» **Instructions for the task**: Write out every record below exactly, leaving the pictures out.

#### Given data

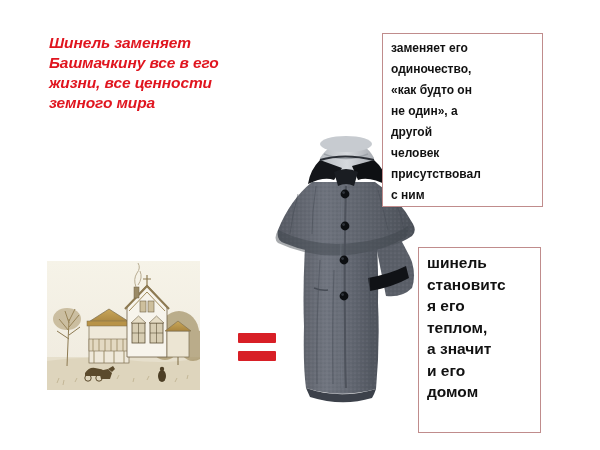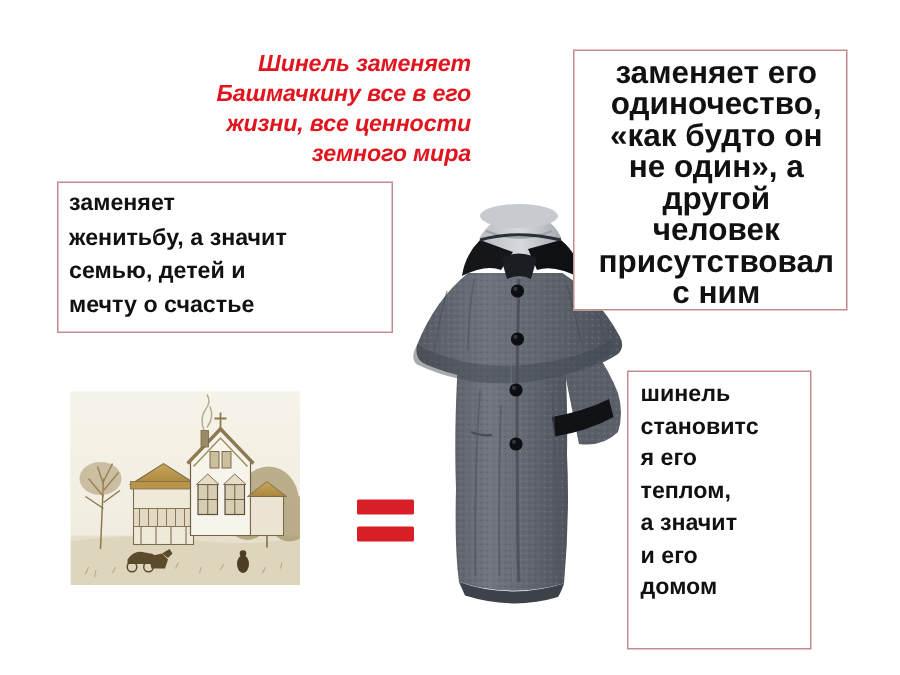"Шинель заменяет" .heading { text-align: right -> none }
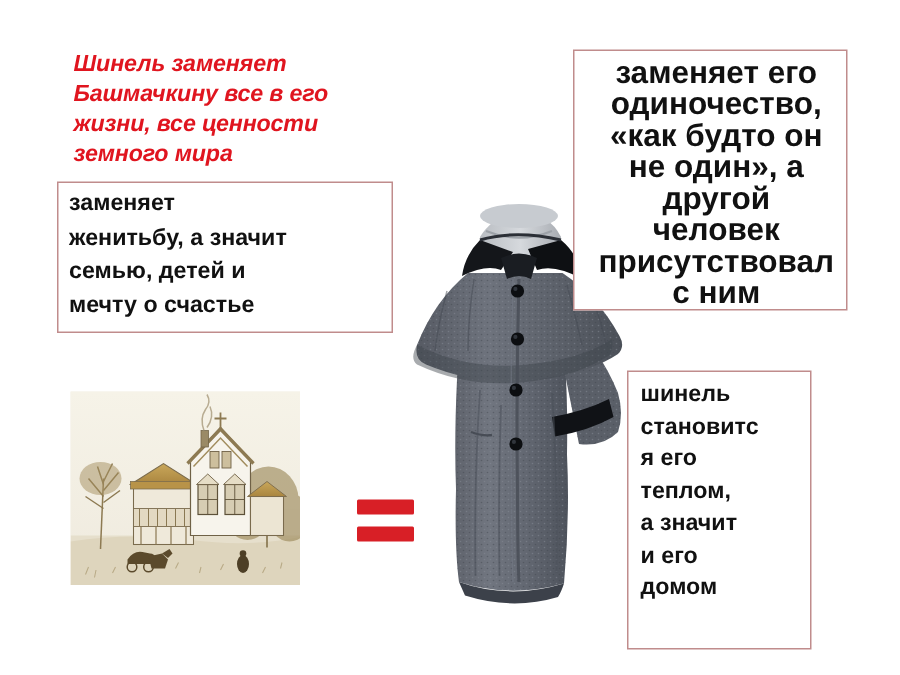"заменяет его" .tbox-topright { font-size: 21px -> 12px; text-align: center -> none; width: 183px -> 161px }
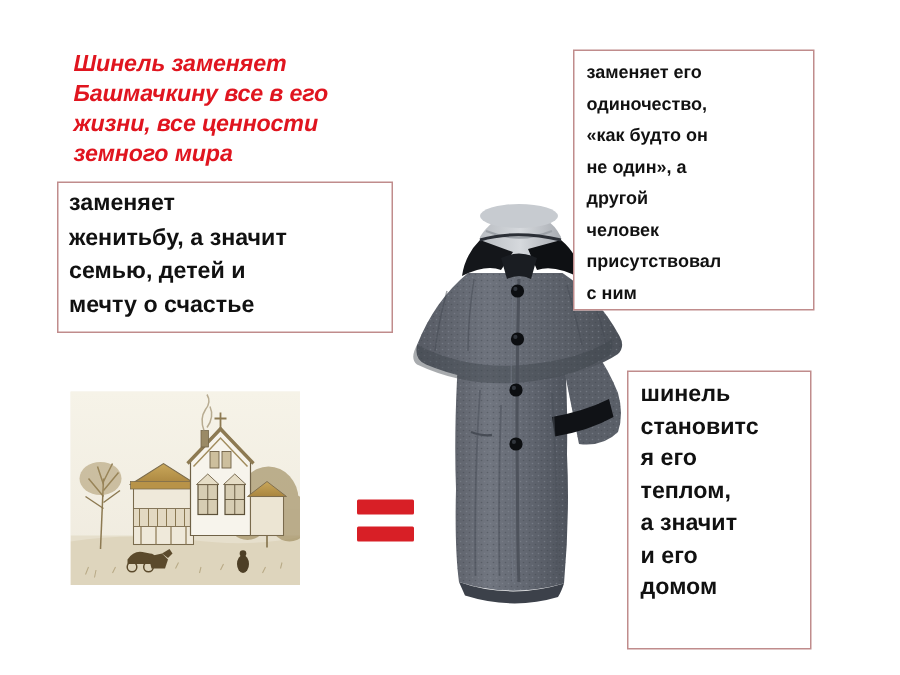"заменяет" div.tbox { html: <div>заменяет женитьбу, а значит семью, детей и мечту о счастье</div> -> none }
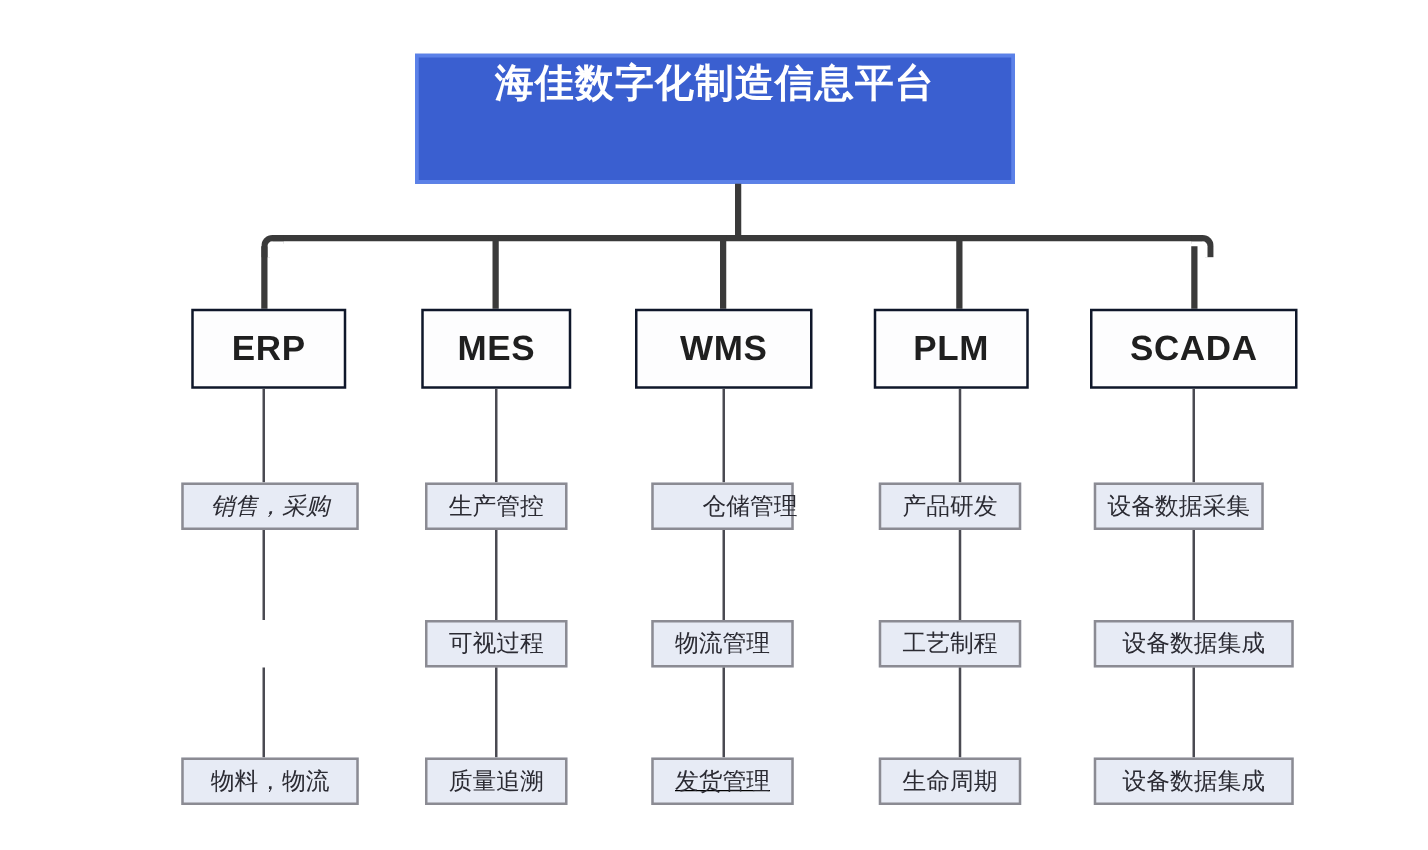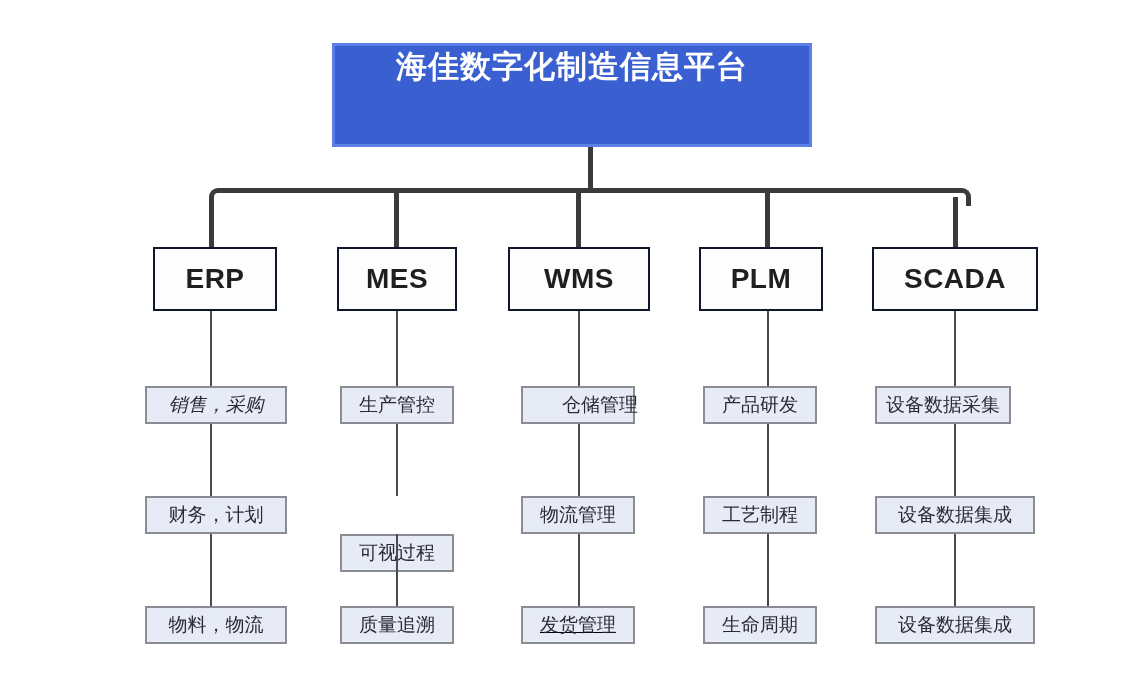"财务，计划" div.leaf-box { html: <div> <span>财务，计划</span> </div> -> none }
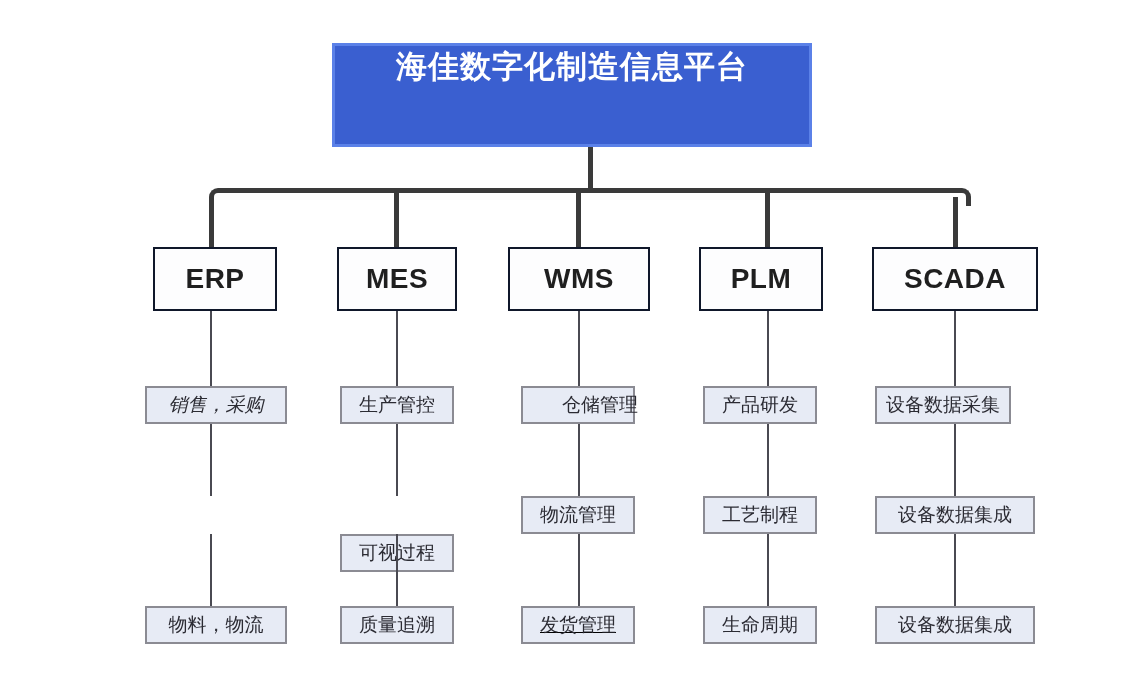"可视过程" div.leaf-box { margin-top: 38px -> none }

########

» **Response to the exercise**:
"Шинель заменяет" .heading { text-align: right -> none }
"заменяет его" .tbox-topright { font-size: 21px -> 12px; text-align: center -> none; width: 183px -> 161px }
"заменяет" div.tbox { html: <div>заменяет женитьбу, а значит семью, детей и мечту о счастье</div> -> none }
"财务，计划" div.leaf-box { html: <div> <span>财务，计划</span> </div> -> none }
"可视过程" div.leaf-box { margin-top: 38px -> none }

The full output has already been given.